» TASK ITEM
Reproduce, exactly, the lines of the material below from the line containing "21 | C - Random" through the line containing "20 | B - Find", with both end lines included and nothing else.
*** Opening of INFORMATION SHOWN ***
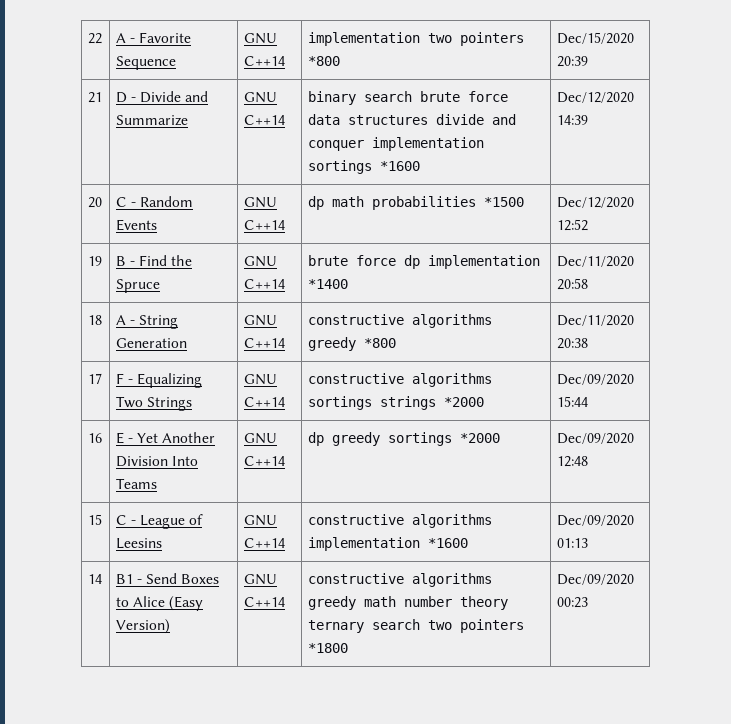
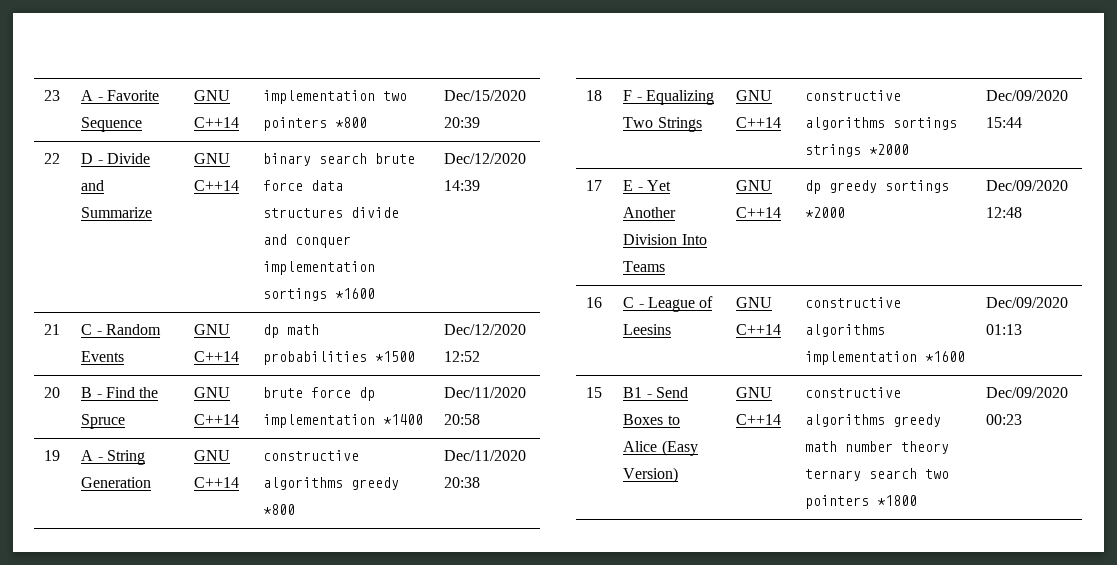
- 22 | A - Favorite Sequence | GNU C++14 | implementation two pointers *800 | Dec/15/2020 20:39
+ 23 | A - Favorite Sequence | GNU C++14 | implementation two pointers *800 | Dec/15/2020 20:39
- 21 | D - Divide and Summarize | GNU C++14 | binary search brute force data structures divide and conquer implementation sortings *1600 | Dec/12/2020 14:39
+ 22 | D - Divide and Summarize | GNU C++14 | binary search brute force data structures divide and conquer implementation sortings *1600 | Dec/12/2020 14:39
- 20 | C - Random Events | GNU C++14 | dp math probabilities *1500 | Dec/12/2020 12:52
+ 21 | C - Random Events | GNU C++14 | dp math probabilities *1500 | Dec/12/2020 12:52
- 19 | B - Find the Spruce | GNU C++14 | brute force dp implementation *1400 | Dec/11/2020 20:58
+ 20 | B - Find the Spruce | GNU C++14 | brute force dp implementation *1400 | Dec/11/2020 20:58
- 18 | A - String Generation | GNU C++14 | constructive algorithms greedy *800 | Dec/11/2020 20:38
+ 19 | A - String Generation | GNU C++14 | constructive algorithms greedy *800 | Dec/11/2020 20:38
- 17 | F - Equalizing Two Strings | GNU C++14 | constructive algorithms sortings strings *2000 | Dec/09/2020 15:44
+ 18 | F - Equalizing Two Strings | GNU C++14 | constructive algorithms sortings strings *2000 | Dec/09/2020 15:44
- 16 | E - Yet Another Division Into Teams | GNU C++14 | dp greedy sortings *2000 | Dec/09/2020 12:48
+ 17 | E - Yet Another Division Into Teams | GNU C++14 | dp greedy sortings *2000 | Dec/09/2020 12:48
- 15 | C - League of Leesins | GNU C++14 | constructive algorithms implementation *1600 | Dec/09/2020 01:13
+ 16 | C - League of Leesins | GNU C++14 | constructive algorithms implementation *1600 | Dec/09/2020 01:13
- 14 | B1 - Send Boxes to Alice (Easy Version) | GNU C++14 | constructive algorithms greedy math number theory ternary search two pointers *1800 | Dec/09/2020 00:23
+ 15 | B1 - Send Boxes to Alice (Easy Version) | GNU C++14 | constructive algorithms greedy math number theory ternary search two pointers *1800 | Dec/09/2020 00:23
*** Close of INFORMATION SHOWN ***
» RESULT OF THIS TASK
+ 21 | C - Random Events | GNU C++14 | dp math probabilities *1500 | Dec/12/2020 12:52
- 19 | B - Find the Spruce | GNU C++14 | brute force dp implementation *1400 | Dec/11/2020 20:58
+ 20 | B - Find the Spruce | GNU C++14 | brute force dp implementation *1400 | Dec/11/2020 20:58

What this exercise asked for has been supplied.